Colorado agreed to continue a program for child care providers with children ages 6 weeks to 13 years old, giving them full child care benefits, regardless of the employee’s income.
And Indiana agreed to study the issue of child caregiver and early educator compensation.
‘Good for Rhode Island’
Sitting together in a hearing room just off the Rhode Island House chamber earlier this month, Democratic state Reps. Mary Ann Shallcross Smith and Grace Diaz said they understand the issue of caring for children firsthand. Both are mothers, though their children are grown now, and both are experienced child care center owners.
Shallcross Smith remembers putting up flyers in the local drug store, advertising her in-home care. She now owns 15 centers.

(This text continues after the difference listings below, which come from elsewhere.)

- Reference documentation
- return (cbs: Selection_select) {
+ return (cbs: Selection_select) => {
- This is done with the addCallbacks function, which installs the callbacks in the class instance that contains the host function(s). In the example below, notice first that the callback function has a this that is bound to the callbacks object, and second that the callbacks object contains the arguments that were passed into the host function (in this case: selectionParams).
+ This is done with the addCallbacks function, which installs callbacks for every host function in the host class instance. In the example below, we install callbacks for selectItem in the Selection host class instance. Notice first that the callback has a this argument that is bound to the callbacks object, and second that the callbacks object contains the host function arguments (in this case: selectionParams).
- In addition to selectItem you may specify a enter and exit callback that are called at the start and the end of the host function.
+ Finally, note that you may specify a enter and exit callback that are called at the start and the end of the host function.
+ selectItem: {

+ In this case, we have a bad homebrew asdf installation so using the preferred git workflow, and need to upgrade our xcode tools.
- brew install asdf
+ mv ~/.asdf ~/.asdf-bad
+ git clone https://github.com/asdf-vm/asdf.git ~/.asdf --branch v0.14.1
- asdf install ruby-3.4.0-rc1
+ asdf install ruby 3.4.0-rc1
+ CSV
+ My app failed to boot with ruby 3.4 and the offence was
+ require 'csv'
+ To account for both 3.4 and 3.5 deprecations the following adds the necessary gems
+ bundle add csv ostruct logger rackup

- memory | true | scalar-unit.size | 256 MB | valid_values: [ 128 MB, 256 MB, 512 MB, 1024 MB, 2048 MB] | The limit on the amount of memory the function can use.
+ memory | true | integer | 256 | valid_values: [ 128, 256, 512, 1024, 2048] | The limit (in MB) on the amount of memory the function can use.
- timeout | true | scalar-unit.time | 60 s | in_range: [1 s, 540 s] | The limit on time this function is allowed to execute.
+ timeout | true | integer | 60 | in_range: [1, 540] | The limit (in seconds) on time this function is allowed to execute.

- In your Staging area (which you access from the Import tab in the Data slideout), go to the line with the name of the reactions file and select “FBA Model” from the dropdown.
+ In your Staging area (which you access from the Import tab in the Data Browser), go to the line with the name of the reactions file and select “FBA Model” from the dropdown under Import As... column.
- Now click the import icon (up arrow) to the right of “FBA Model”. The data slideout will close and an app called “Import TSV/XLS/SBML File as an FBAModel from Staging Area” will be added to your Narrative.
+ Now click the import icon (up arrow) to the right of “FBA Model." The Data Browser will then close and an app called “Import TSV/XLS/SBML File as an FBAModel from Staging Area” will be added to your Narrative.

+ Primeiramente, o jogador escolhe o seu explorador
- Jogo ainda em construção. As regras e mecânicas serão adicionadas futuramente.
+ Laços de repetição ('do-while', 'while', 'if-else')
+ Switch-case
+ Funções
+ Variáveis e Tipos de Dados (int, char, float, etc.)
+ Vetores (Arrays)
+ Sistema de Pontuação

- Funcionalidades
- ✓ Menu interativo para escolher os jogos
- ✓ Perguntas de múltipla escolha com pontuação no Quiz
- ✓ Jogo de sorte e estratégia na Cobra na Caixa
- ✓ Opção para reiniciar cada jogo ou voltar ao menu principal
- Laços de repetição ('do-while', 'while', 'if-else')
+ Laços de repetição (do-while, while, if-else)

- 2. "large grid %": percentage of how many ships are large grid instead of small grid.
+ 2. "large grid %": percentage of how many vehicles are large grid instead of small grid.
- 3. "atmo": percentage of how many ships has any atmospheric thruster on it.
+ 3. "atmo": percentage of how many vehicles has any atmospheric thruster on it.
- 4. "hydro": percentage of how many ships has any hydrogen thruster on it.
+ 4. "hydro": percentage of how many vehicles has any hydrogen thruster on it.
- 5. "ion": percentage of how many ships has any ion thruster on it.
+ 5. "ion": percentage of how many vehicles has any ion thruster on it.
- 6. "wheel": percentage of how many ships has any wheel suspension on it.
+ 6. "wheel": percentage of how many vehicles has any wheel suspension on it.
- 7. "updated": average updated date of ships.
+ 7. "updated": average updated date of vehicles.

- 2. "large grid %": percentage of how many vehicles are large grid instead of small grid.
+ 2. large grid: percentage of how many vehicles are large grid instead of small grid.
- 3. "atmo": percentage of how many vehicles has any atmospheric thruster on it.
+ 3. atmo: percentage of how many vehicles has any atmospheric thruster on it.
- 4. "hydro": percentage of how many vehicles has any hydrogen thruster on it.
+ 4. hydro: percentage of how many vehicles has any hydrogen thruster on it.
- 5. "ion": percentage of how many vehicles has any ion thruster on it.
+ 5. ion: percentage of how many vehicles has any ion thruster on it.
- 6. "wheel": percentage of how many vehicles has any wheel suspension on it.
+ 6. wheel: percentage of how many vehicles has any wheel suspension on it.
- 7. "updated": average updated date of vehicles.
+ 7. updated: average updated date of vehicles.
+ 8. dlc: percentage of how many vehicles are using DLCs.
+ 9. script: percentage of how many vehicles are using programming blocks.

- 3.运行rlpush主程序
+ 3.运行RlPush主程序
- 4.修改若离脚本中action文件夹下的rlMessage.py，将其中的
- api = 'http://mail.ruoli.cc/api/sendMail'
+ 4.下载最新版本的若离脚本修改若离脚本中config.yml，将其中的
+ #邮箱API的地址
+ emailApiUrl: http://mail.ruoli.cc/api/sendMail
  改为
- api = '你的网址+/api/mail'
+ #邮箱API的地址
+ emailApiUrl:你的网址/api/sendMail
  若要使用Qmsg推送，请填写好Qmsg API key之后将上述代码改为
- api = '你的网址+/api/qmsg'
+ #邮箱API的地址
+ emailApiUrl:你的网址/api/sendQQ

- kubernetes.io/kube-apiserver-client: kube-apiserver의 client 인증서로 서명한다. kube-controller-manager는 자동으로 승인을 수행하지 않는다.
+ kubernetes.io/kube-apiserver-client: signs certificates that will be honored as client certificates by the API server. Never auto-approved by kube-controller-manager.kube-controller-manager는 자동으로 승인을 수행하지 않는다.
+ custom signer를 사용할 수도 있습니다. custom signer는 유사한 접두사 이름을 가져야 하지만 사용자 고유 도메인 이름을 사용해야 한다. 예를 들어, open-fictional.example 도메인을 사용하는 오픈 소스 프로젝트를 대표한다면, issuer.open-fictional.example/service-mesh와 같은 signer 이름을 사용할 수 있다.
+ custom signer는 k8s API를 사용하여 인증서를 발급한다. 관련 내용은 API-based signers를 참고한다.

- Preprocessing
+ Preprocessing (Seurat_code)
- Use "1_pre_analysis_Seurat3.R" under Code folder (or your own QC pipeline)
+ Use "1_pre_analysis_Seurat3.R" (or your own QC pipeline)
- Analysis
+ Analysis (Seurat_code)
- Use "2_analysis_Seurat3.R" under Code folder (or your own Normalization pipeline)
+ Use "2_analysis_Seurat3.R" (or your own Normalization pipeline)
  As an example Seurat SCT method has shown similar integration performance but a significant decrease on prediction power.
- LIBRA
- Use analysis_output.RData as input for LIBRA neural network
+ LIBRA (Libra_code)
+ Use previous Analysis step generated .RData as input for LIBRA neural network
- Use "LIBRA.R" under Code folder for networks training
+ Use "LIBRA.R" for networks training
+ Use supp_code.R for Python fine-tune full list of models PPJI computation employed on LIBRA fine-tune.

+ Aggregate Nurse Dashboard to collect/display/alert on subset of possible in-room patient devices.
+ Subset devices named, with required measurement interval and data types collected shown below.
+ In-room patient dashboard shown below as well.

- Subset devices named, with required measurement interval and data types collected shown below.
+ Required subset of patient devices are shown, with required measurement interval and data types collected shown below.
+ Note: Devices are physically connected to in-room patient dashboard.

When the issue of paying child care workers for their own kids’ tuition came up this year, she was all for it, and went to House Speaker Shekarchi with her arguments.
“No. 1, it’s good for Rhode Island,” she said, adding that it’s also good for business.
Diaz, a mother of five, said she, too, talked to the speaker. But perhaps the biggest driver in getting the program into the state budget, she recalled, was the day that they brought a bunch of little kids from various child care settings to the Capitol to be a living example of the need.
“When they saw the little kids at the State House, they all wanted a picture,” Diaz said.
Back on the Little Learners playground, care worker Kayla Champagne, 39, of Lincoln, Rhode Island, smiled up at her 3-year-old son, Jaxson, who peeked over the top of a climbing structure. Champagne, who has three other children ages 18, 14 and 8, is relieved that she can take advantage of a program that helps her pay for Jaxson’s care.
She used to work at another day care place but could only afford to send Jaxson there a few days a week, she said. At Little Learners, staff helped her apply for the state subsidy.
“That’s one of the reasons I left my other child care to come here,” she said. “Now I can work full time while having four kids.”